[Start of Attachment]

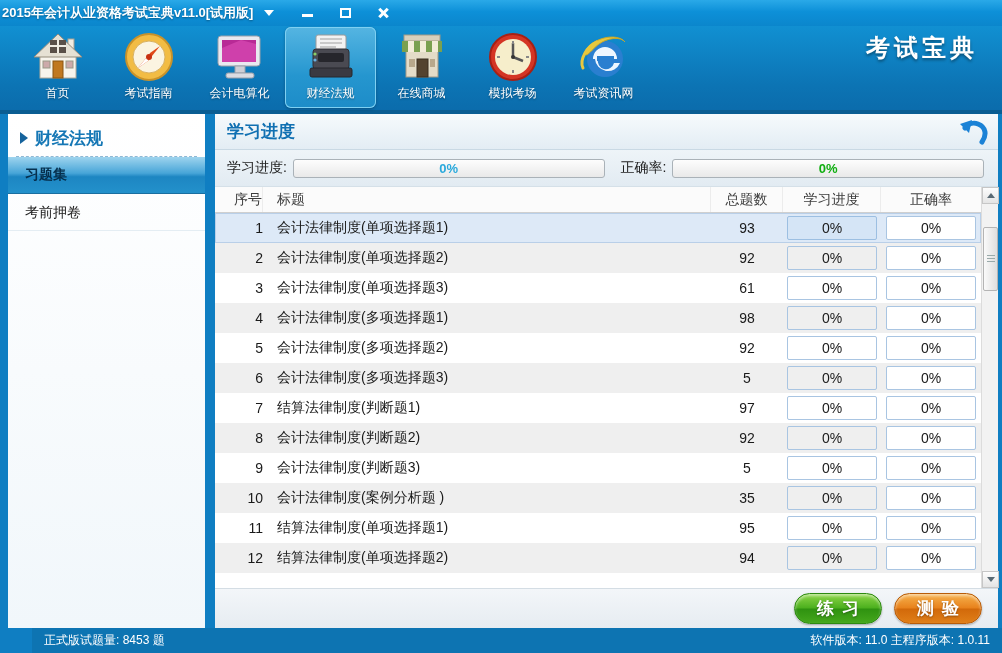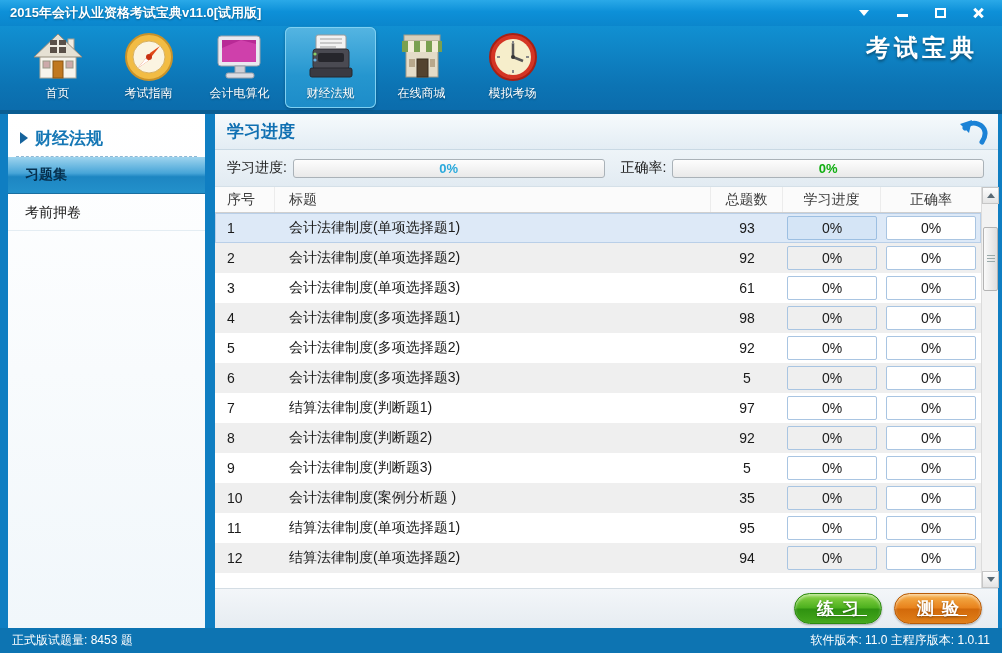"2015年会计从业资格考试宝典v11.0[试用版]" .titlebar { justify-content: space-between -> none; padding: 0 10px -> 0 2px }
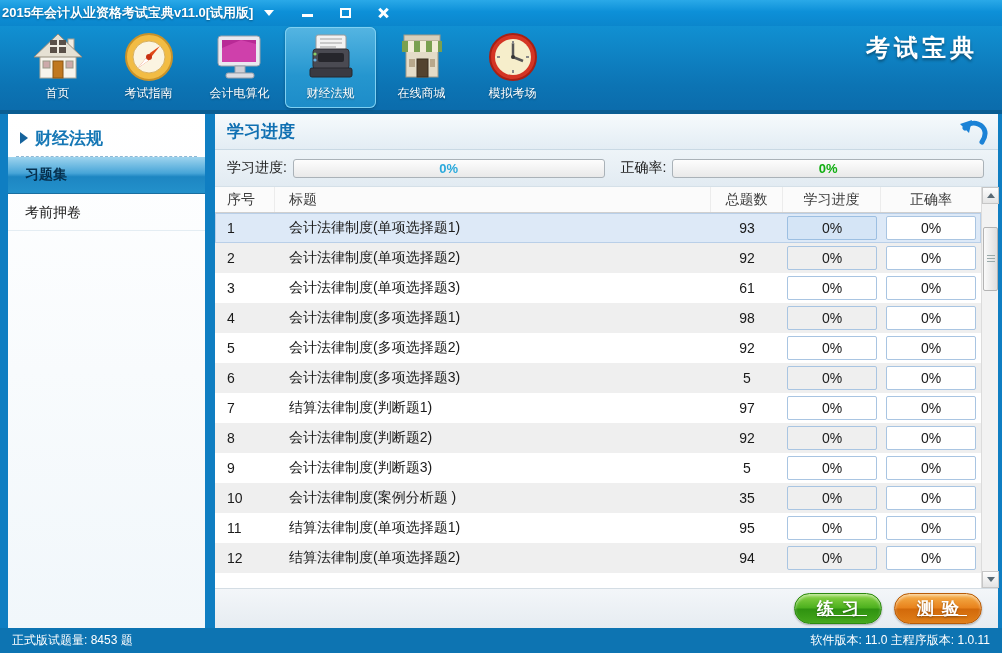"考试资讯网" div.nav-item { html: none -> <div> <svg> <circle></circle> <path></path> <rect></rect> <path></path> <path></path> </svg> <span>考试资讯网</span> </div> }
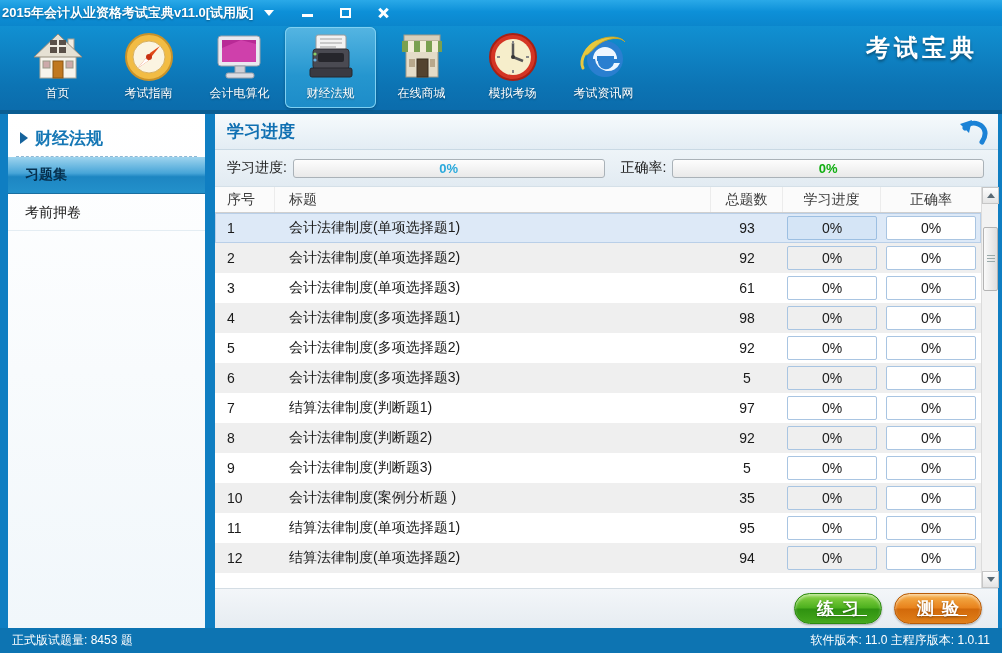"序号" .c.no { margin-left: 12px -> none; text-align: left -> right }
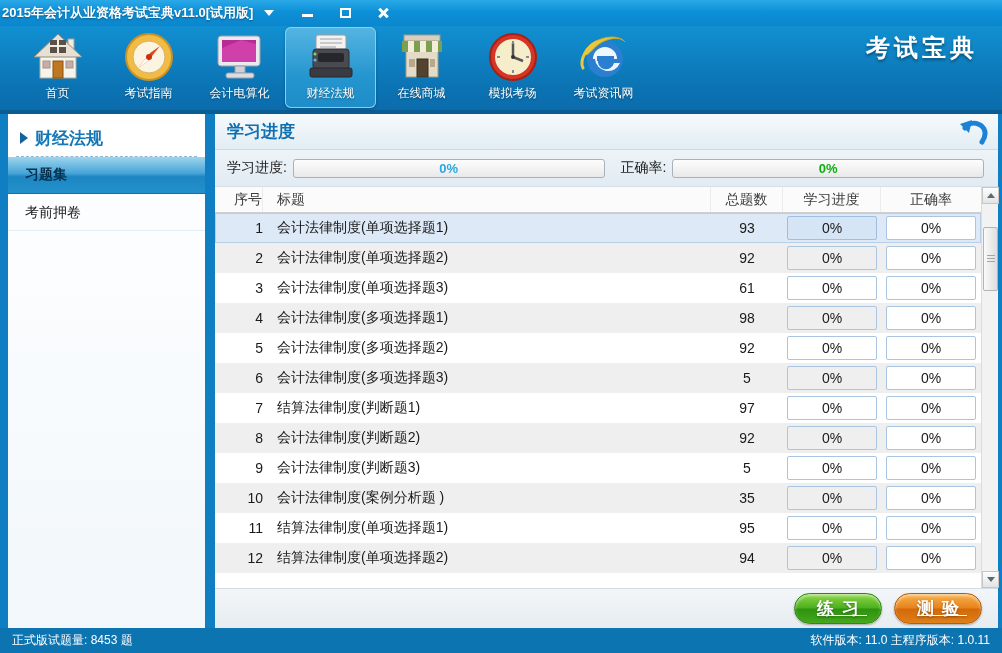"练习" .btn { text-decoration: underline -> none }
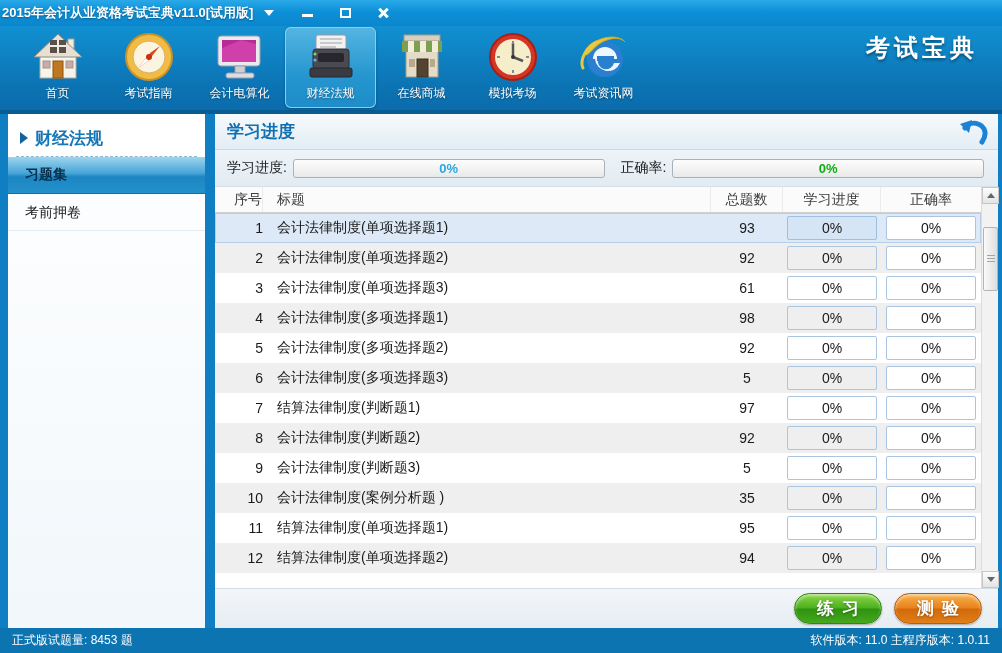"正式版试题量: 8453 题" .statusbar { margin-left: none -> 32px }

[End of Attachment]
[Start of Attachment]

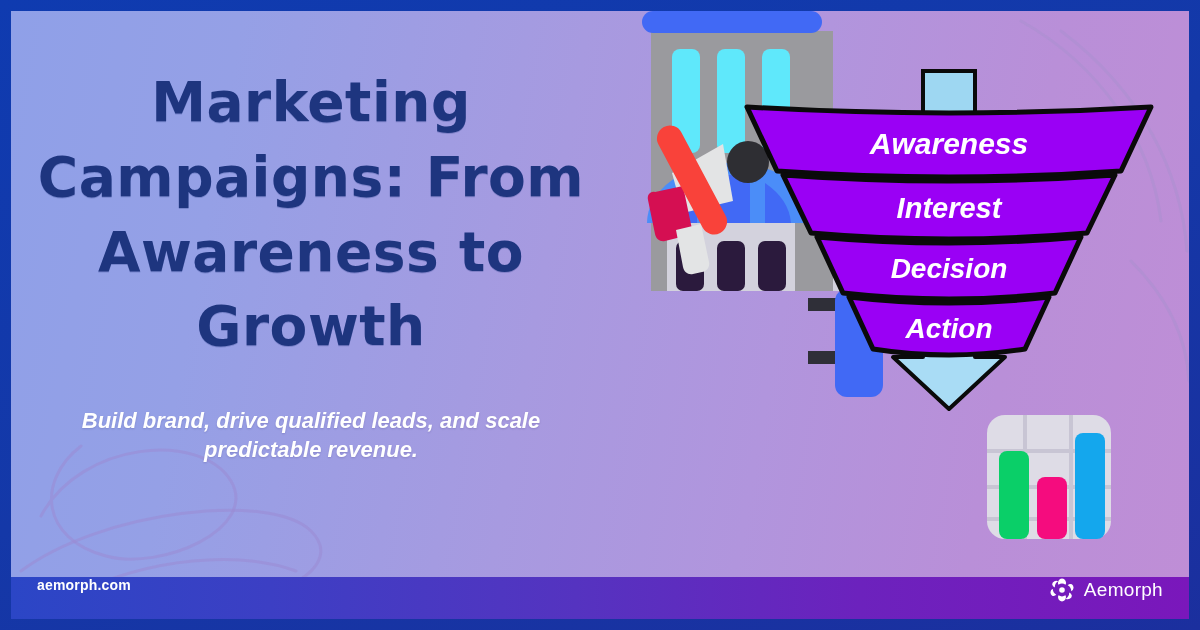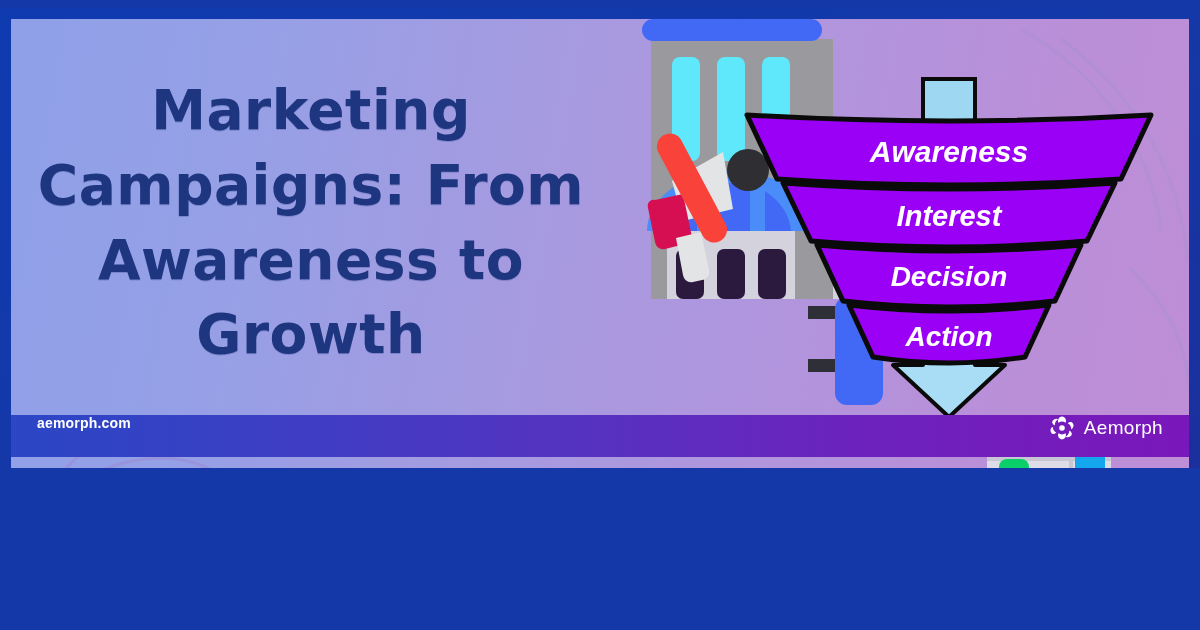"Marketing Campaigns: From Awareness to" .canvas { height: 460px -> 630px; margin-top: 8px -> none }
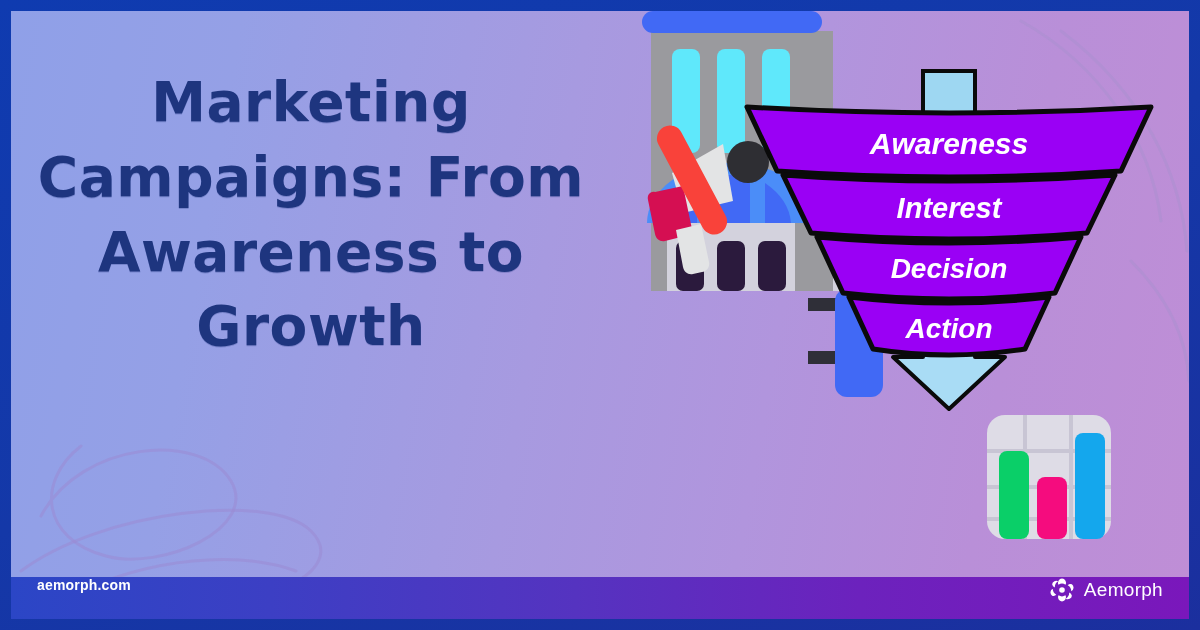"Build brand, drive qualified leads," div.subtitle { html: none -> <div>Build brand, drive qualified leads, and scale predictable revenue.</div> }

[End of Attachment]

**Your task**
Give again, exactly as written above, every line from the one holding "Campaigns: From Awareness" to the one holding "none -> <div>Build", with both ends kept and the pictures left out.

**Exercise output**
"Marketing Campaigns: From Awareness to" .canvas { height: 460px -> 630px; margin-top: 8px -> none }
"Build brand, drive qualified leads," div.subtitle { html: none -> <div>Build brand, drive qualified leads, and scale predictable revenue.</div> }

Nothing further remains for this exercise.